[Your objective]
Set down exactly, from the records below, the line with "- POST | /signin" through the line with "- GET | /users/me", and nothing else.

(Supplied material Opens)

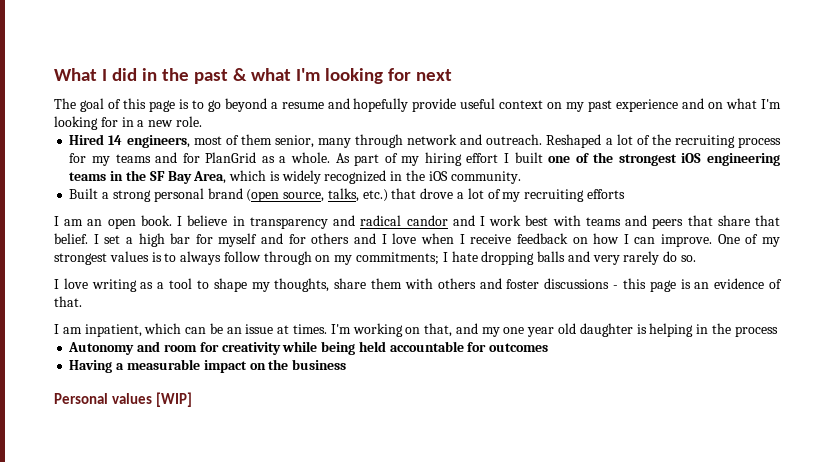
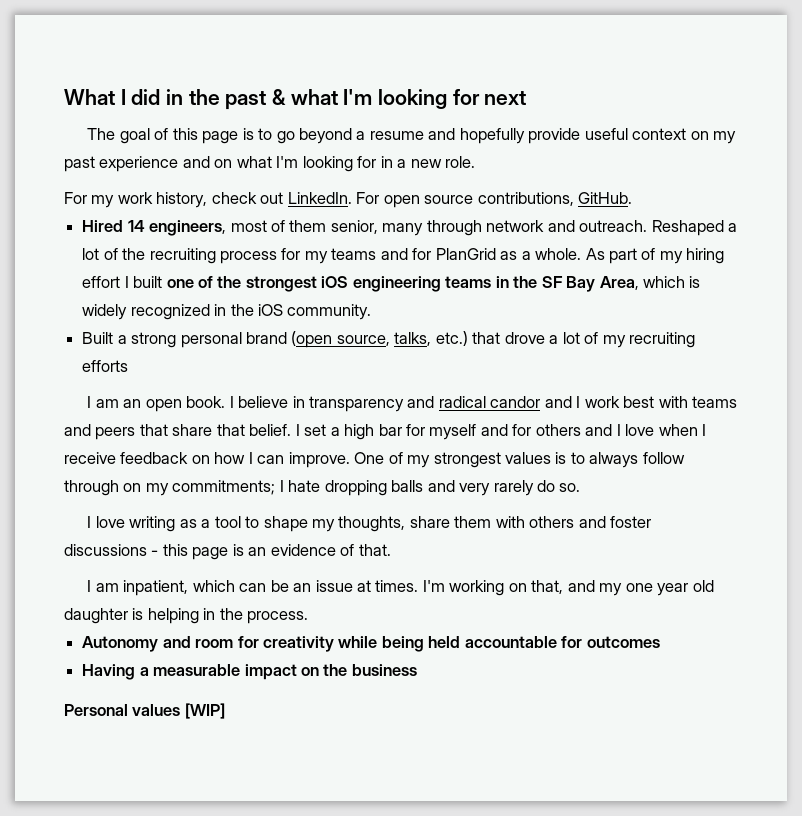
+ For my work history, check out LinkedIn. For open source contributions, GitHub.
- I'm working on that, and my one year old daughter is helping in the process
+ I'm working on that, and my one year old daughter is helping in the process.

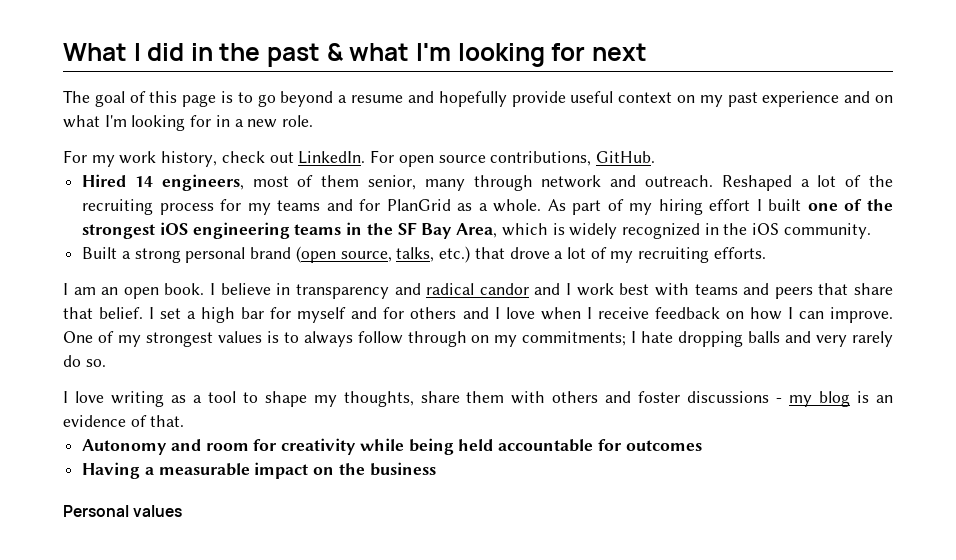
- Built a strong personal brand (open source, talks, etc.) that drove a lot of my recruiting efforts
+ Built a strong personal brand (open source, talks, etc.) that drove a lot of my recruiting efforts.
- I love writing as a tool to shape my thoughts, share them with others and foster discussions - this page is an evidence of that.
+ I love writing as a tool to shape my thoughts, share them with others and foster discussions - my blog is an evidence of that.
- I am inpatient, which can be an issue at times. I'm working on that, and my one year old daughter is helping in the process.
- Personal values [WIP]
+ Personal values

(Supplied material Closes)
(Supplied material Opens)

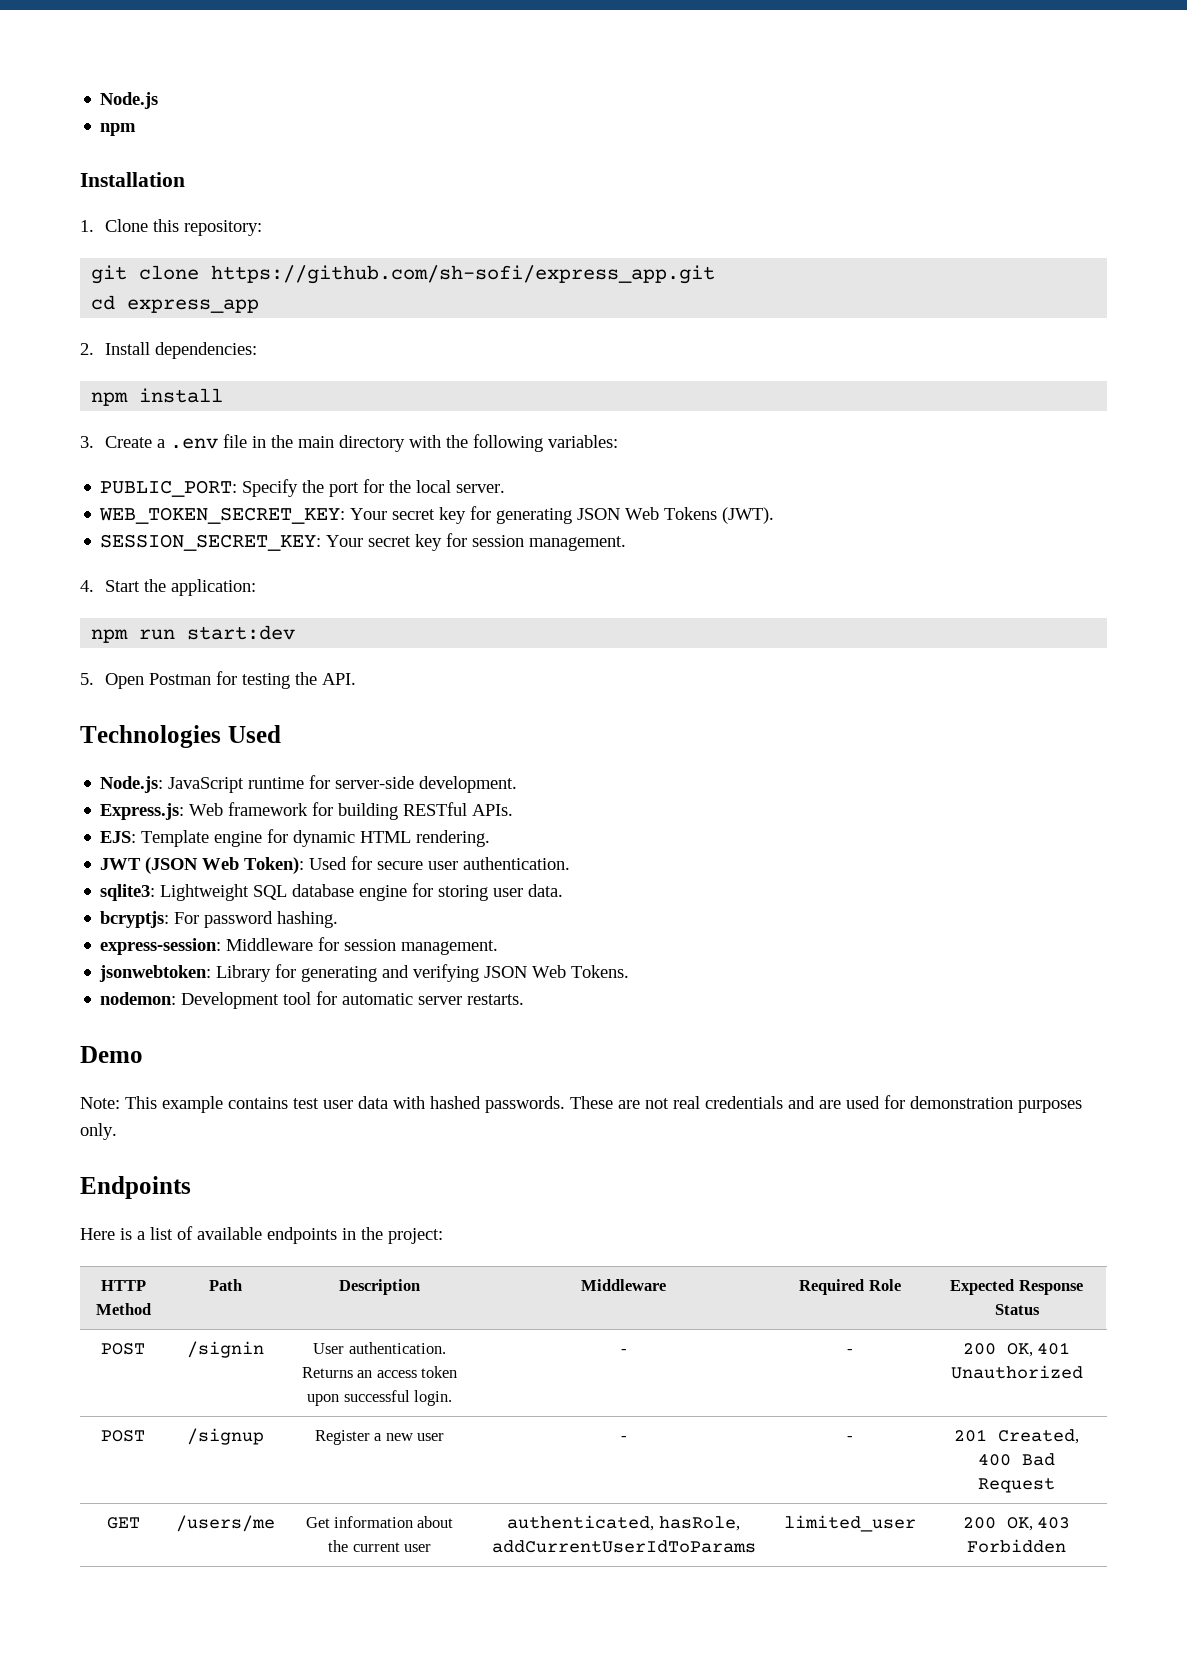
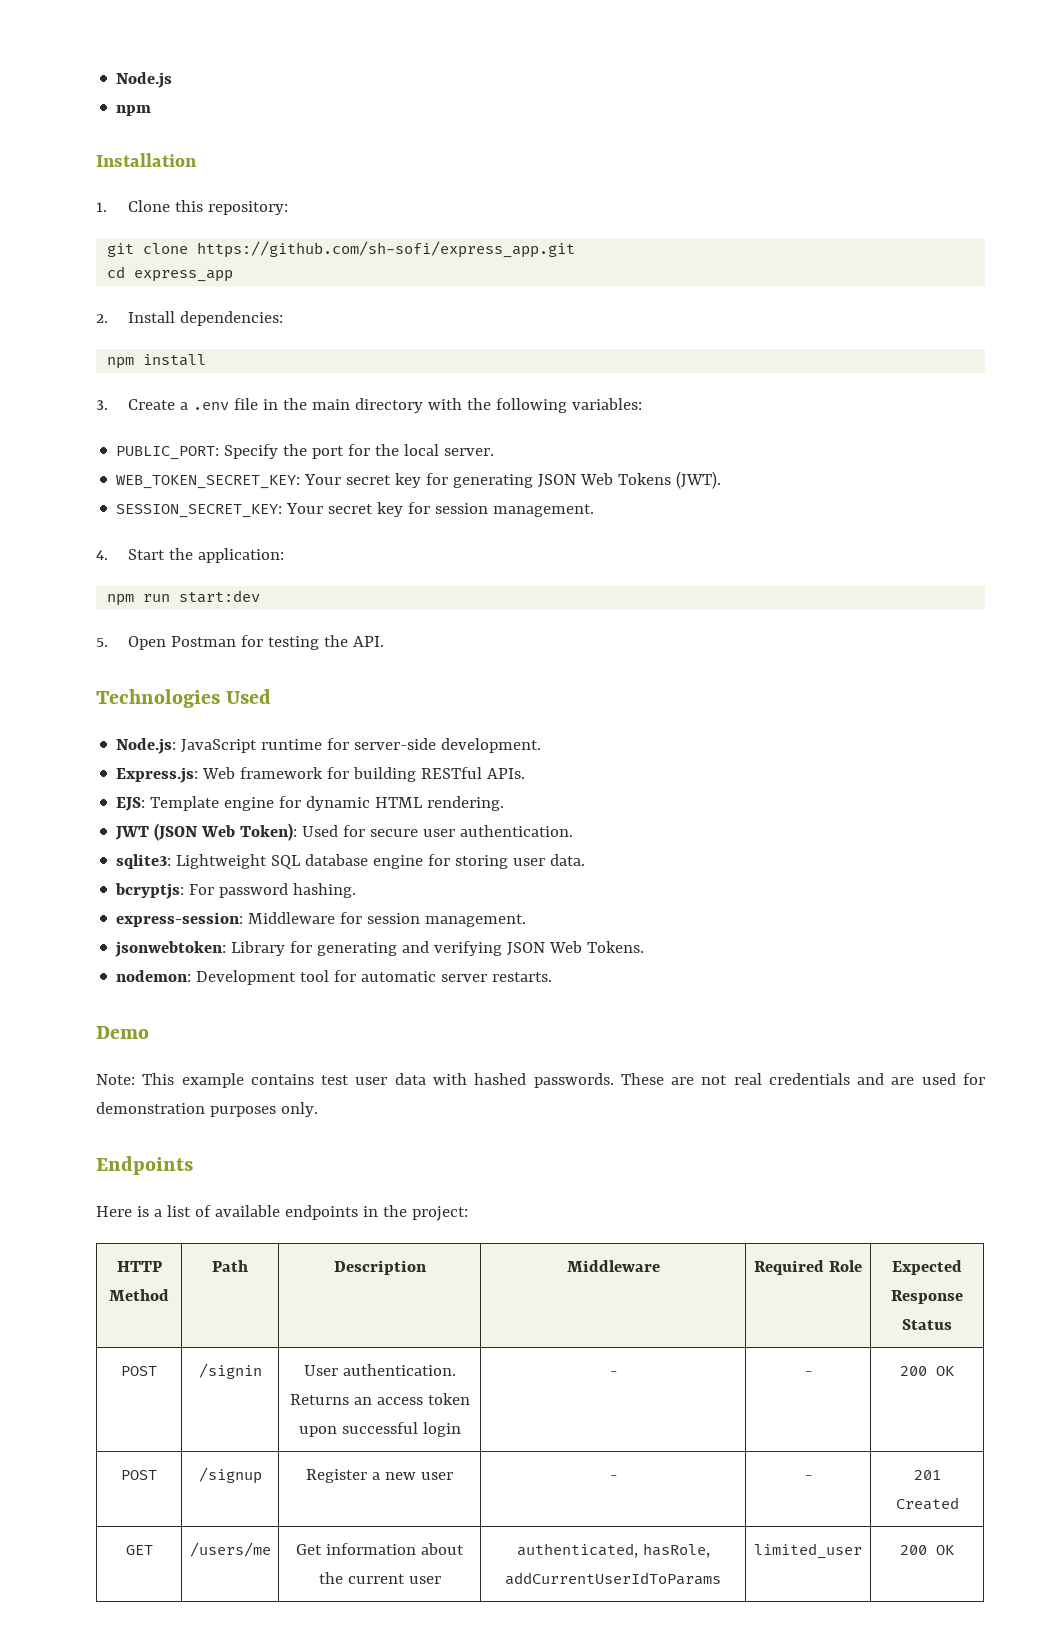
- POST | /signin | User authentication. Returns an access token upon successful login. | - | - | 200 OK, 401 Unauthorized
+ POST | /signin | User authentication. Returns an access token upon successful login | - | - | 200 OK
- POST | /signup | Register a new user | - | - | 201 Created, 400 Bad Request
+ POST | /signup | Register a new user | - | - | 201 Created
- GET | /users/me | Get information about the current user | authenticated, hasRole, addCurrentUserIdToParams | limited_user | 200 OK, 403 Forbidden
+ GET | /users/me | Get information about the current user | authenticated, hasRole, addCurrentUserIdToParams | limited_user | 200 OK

(Supplied material Closes)

[Response to this exercise]
- POST | /signin | User authentication. Returns an access token upon successful login. | - | - | 200 OK, 401 Unauthorized
+ POST | /signin | User authentication. Returns an access token upon successful login | - | - | 200 OK
- POST | /signup | Register a new user | - | - | 201 Created, 400 Bad Request
+ POST | /signup | Register a new user | - | - | 201 Created
- GET | /users/me | Get information about the current user | authenticated, hasRole, addCurrentUserIdToParams | limited_user | 200 OK, 403 Forbidden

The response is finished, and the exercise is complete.